16. The method as claimed in claim 15, wherein the data related to abnormal activities of a pre-identified user includes platform interaction data and abnormality scores of the user over a pre-defined duration.

17. The method as claimed in claim 16, wherein the abnormality scores of the user are generated and the one or more users are pre-identified as abnormal based on the platform interaction data by employing a deep-learning model.

18. The method as claimed in claim 15, wherein the one or more parameters indicative of the extent of abnormality of a user include average abnormality score acceleration, area under the curve of abnormality scores, angular displacements of consequent abnormality scores and cumulative loss of assets associated with the users over a pre-defined period.

19. The method as claimed in claim 15, further includes estimating a net abnormality score of the each user based on the one or more parameters indicative of the extent of abnormality the of user for classifying the one or more pre-identified abnormal users into the sustained abnormal users and the instantaneous abnormal users.

20. The method as claimed in claim 15, wherein the one or more sustained abnormal users and the one or more instantaneous abnormal users are classified by employing elbow point identification.

21. The method as clamed in claim 15, further includes determining one or more conditions associated with psychological states of the sustained abnormal users for predicting the trajectories by employing a Deep Markov Model and a Conditional Network.

22. The method as claimed in claim 21, further includes generating latent encodings for the received platform interaction data of the sustained abnormal users for mapping to latent space associated with the determined one or more conditions by employing a Conditional Variational Auto-Encoder with Latent Self-Organizing Map.
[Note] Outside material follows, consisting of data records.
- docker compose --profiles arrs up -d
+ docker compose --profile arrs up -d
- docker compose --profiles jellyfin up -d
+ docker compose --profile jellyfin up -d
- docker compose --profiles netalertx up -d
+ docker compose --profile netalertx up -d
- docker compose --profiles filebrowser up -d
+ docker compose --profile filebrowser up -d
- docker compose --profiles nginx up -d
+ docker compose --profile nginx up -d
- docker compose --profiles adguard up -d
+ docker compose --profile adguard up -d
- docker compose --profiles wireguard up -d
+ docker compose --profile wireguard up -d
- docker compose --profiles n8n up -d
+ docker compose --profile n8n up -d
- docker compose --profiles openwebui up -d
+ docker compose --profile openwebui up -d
23. The method as claimed in claim 22, wherein the Self-Organizing Map based topology is learnt over the entire conditional latent space, the Conditional Variational Auto-Encoder encodes platform interaction data to latent encodings, which are allocated to cluster-centroid embeddings of the conditional latent space such that, SOM like neighbourhood properties are enforced on the latent space of the encoder which ensures to retain topological neighbourhood properties between data points in the adjacent time periods enabling interpretability of the predictions.

24. The method as claimed in claim 22, wherein predicting trajectory of the each user includes generating predictions for subsequent time steps within the mapped latent space by employing a Long short-term memory network with an Attention Layer.
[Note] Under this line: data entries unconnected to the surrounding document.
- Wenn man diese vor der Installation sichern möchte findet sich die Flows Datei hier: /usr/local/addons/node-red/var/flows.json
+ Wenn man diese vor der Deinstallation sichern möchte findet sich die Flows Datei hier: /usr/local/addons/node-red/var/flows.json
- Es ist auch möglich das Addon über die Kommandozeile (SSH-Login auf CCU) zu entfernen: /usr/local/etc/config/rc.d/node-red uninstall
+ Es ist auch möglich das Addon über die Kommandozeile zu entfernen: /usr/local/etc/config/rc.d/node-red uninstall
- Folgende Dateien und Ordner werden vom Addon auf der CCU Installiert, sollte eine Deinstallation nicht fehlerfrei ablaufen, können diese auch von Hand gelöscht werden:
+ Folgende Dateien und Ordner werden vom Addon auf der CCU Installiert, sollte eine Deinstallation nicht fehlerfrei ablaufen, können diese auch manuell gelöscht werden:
25. The method as claimed in claim 24, wherein the users with a high number of time steps indicative of increasing abnormality within the mapped latent space are identified as extremely abnormal users.

26. The method as claimed in claim 24, wherein the Attention Layer is configured to identify one or more dominant time-steps in the predicted trajectory that lead to the predicted time-steps.
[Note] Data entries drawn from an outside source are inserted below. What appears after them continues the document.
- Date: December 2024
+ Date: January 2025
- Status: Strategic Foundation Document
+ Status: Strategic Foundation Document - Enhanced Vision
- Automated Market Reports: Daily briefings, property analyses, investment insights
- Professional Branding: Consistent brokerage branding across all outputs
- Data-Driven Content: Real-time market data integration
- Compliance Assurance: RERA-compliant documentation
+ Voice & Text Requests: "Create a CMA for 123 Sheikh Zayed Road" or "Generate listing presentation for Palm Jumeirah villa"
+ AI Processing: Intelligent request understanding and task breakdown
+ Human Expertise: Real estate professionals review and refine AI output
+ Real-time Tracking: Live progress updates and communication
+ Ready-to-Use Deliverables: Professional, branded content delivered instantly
27. The method as claimed in claim 26, further comprises identifying platform activity features which have temporal relationship in explaining the predicted trajectory by employing a SHAP (SHapley Additive explanations) based model on the identified one or more dominant time-steps.

28. The method as claimed in claim 15, further includes:

communicating information related to abnormality assessment with the identified extremely abnormal users based on the predicted trajectories; and

estimating a level of intervention required based on the information communicated with the extremely abnormal users for determining the actions to be taken for preventing abnormal activities of the identified extremely abnormal users.